In 2004, the Acute Dialysis Quality Initiative group proposed the RIFLE criteria for diagnosis and stratification of ARF. More see more recently, the Acute Kidney Injury Network proposed several refinements to the RIFLE criteria, and the use of the term acute kidney injury (AKI) has been suggested to mean any abrupt reduction in kidney function, while restricting use of the term ARF to severe dysfunction requiring renal
replacement treatment. Although in elderly patients the more frequent forms of AKI are functional or obstructive, parenchymal AKI, such as acute tubular necrosis and contrast-induced nephropathy, still frequently occur. Elderly patients with chronic renal disease (CKD) who develop AKI are at high risk for mortality, and are
prone to non-recovery from AKI and progression to more advanced stages of CKD and find more even to end-stage renal disease. Panels of AKI biomarkers are likely to improve early diagnosis and treatment, thus reducing morbidity and mortality of older patients from this condition in the future.”

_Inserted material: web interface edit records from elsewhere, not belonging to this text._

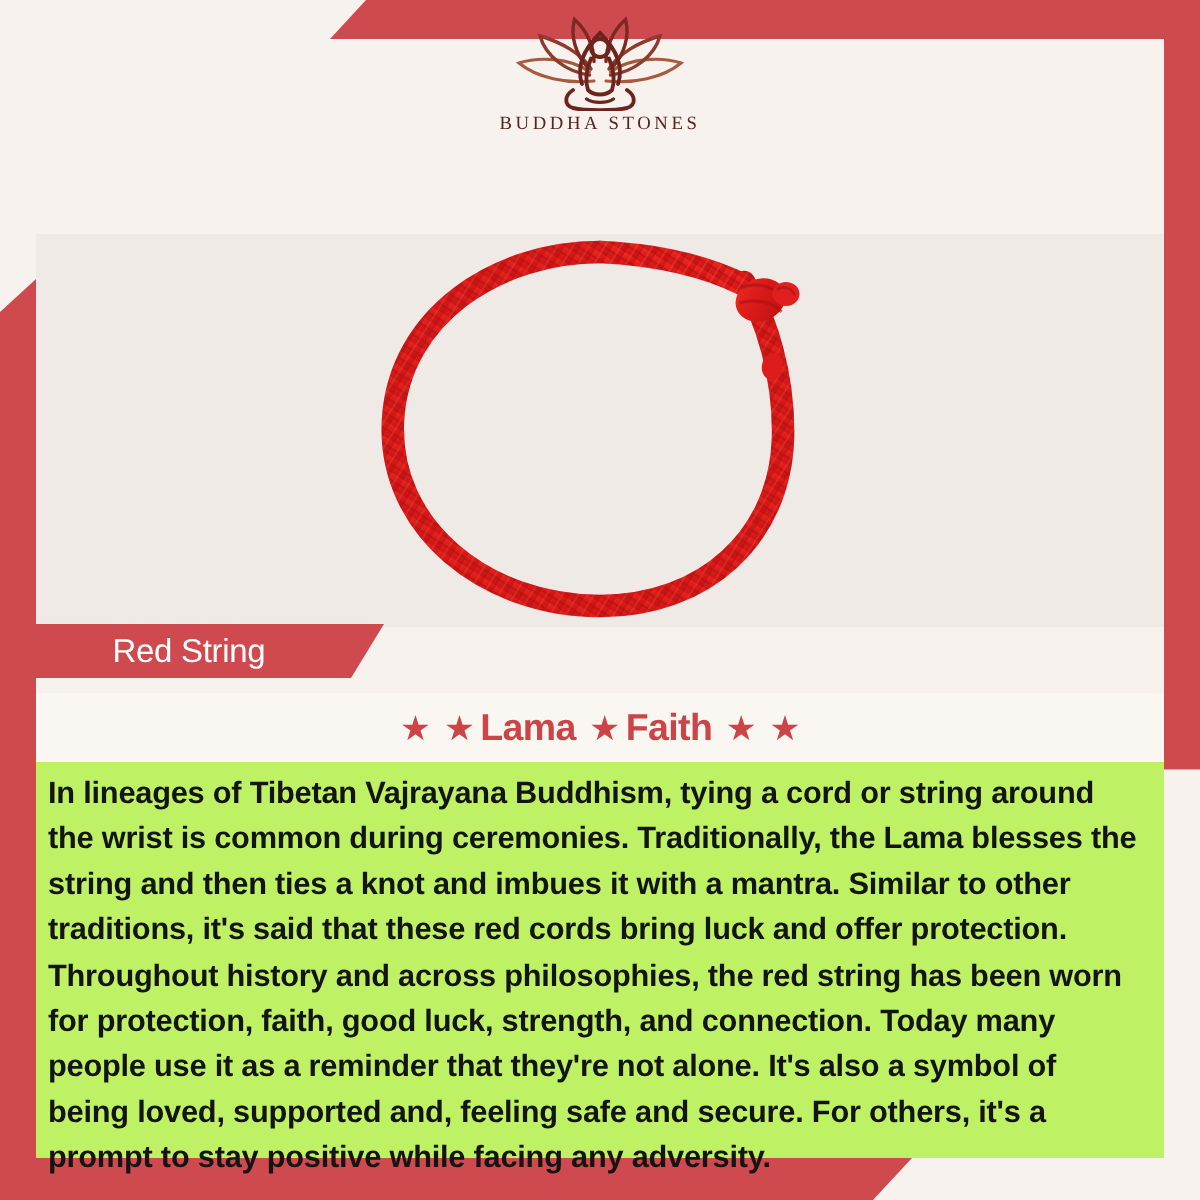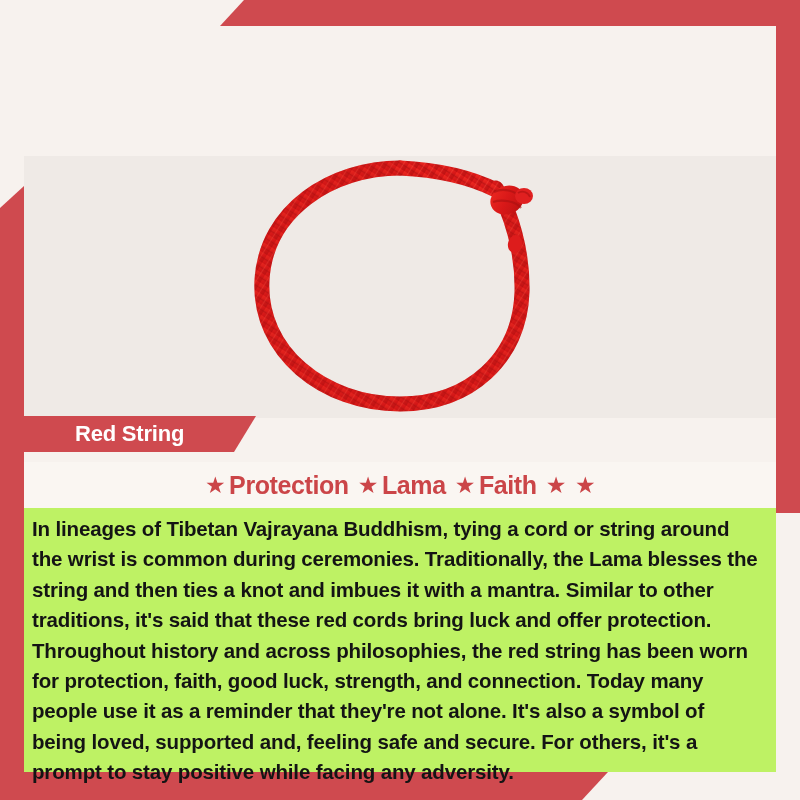--- a/index.html
+++ b/index.html
@@ -125,6 +125,34 @@
   <div class="deco" id="left-strip"></div>
   <div class="deco" id="bottom-bar"></div>
 
+  <div id="logo-block">
+    <svg id="logo-mark" width="128" height="66" viewBox="0 0 128 66">
+      <g fill="none" stroke-linecap="round">
+
+        <path d="M60 46 C42 48 22 44 10 34 C22 30 44 30 57 40" stroke="#a85a3d" stroke-width="2.1"></path>
+
+        <path d="M68 46 C86 48 106 44 118 34 C106 30 84 30 71 40" stroke="#a85a3d" stroke-width="2.1"></path>
+
+        <path d="M57 42 C42 40 28 30 24 16 C38 20 52 28 58 38" stroke="#8f3a2c" stroke-width="2.3"></path>
+
+        <path d="M71 42 C86 40 100 30 104 16 C90 20 76 28 70 38" stroke="#8f3a2c" stroke-width="2.3"></path>
+
+        <path d="M55 36 C48 28 44 16 47 5 C56 13 60 24 60 33" stroke="#7d2b22" stroke-width="2.3"></path>
+
+        <path d="M73 36 C80 28 84 16 81 5 C72 13 68 24 68 33" stroke="#7d2b22" stroke-width="2.3"></path>
+
+        <path d="M52 48 C48 36 54 24 64 14 C74 24 80 36 76 48" stroke="#6d241d" stroke-width="2.6"></path>
+
+        <circle cx="64" cy="24" r="6" stroke="#6d241d" stroke-width="2.6"></circle>
+
+        <path d="M58 31 C55 38 54 46 56 52 C60 56 68 56 72 52 C74 46 73 38 70 31" stroke="#6d241d" stroke-width="2.6"></path>
+
+        <path d="M46 52 C40 56 40 62 46 64 C54 66 74 66 82 64 C88 62 88 56 82 52" stroke="#6d241d" stroke-width="2.6"></path>
+        <path d="M55 58 C59 61 69 61 73 58" stroke="#6d241d" stroke-width="2.2"></path>
+      </g>
+    </svg>
+    <div id="logo-wordmark">BUDDHA STONES</div>
+  </div>
 
 
   <div id="hero">

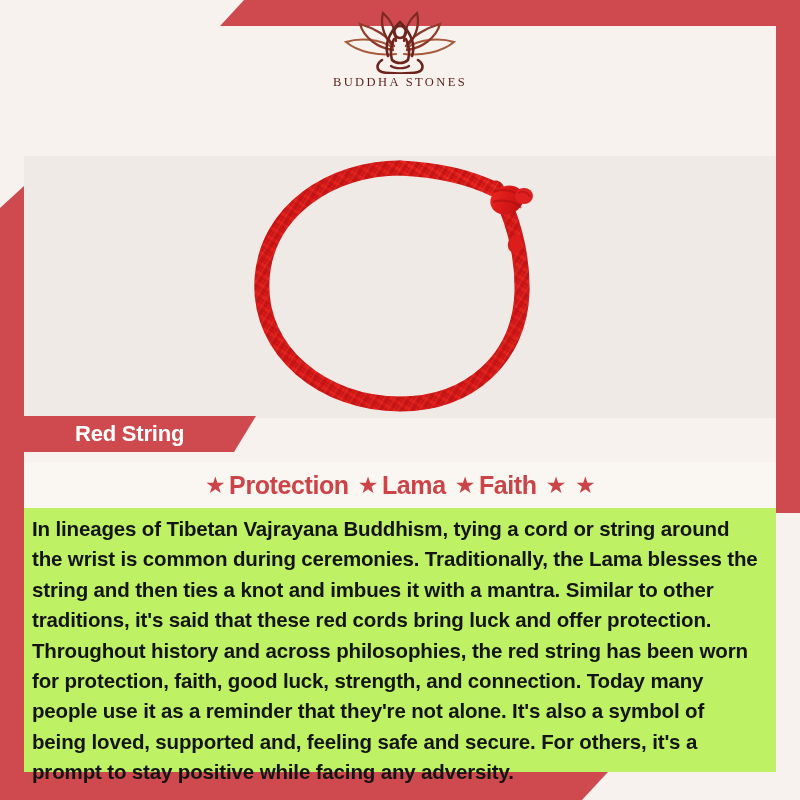--- a/index.html
+++ b/index.html
@@ -81,7 +81,7 @@
     display:flex;align-items:center;
   }
   #label-banner-text{
-    color:#ffffff;font-size:22px;font-weight:bold;
+    color:#ffffff;font-size:22px;font-weight:normal;
     margin-left:51px;letter-spacing:-0.2px;white-space:nowrap;
   }
   #label-strip-bg{

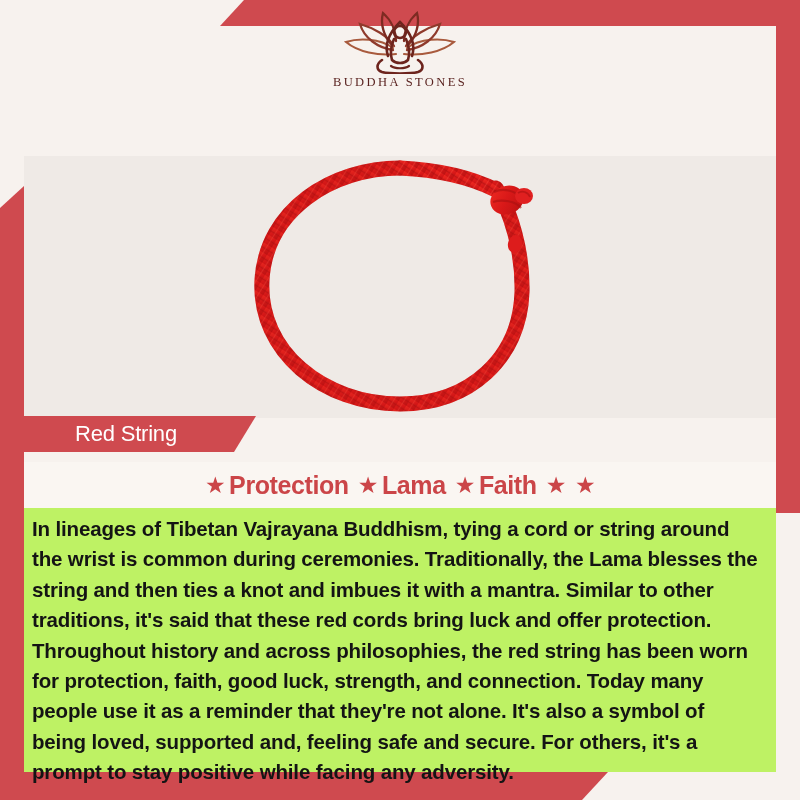--- a/index.html
+++ b/index.html
@@ -203,7 +203,6 @@
   <div id="benefits">
     <span class="benefit">
       <span class="star">★</span>
-      <span>Protection</span>
     </span>
     <span class="benefit">
       <span class="star">★</span>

“There is a serious lack of controlled studies on the pharmacological treatment of primary migraine in the developmental age; there is, consequently, an urgent need for new, evidence-based approaches to this long-neglected field of research. Moreover, previous studies have stated that the placebo response is greater in pediatric patients than in adults and that a reduction in the attack frequency in the absence of any pharmacological treatment is observed more frequently in pediatric migraine patients than in adults. Besides these preliminary considerations, the shorter duration of migraine attacks and other characteristic semeiological features of the clinical picture in children are such that the design of randomized controlled trial (RCT) is more problematic in the developmental www.selleckchem.com/products/p5091-p005091.html age than in the adult. Bearing in mind all these weak points, the aim of this review was to summarize and update recent guidelines for the treatment of primary migraine
in children and adolescents. The most recent guidelines are those published by the Italian Society for the study of Headache, the French Society for the study of Migraine and Headache, and the American Academy of Neurology. We have incorporated into these guidelines the results from the few, recent RCTs, clinical controlled trials, open-label studies, meta-analyses and reviews that have been published since 2004; owing to the lack of strong evidence in this field of research, we have sometimes even mentioned pilot non-controlled studies, case series and expert opinions. Lastly, evidence was classified and the recommendations were categorized according to different levels.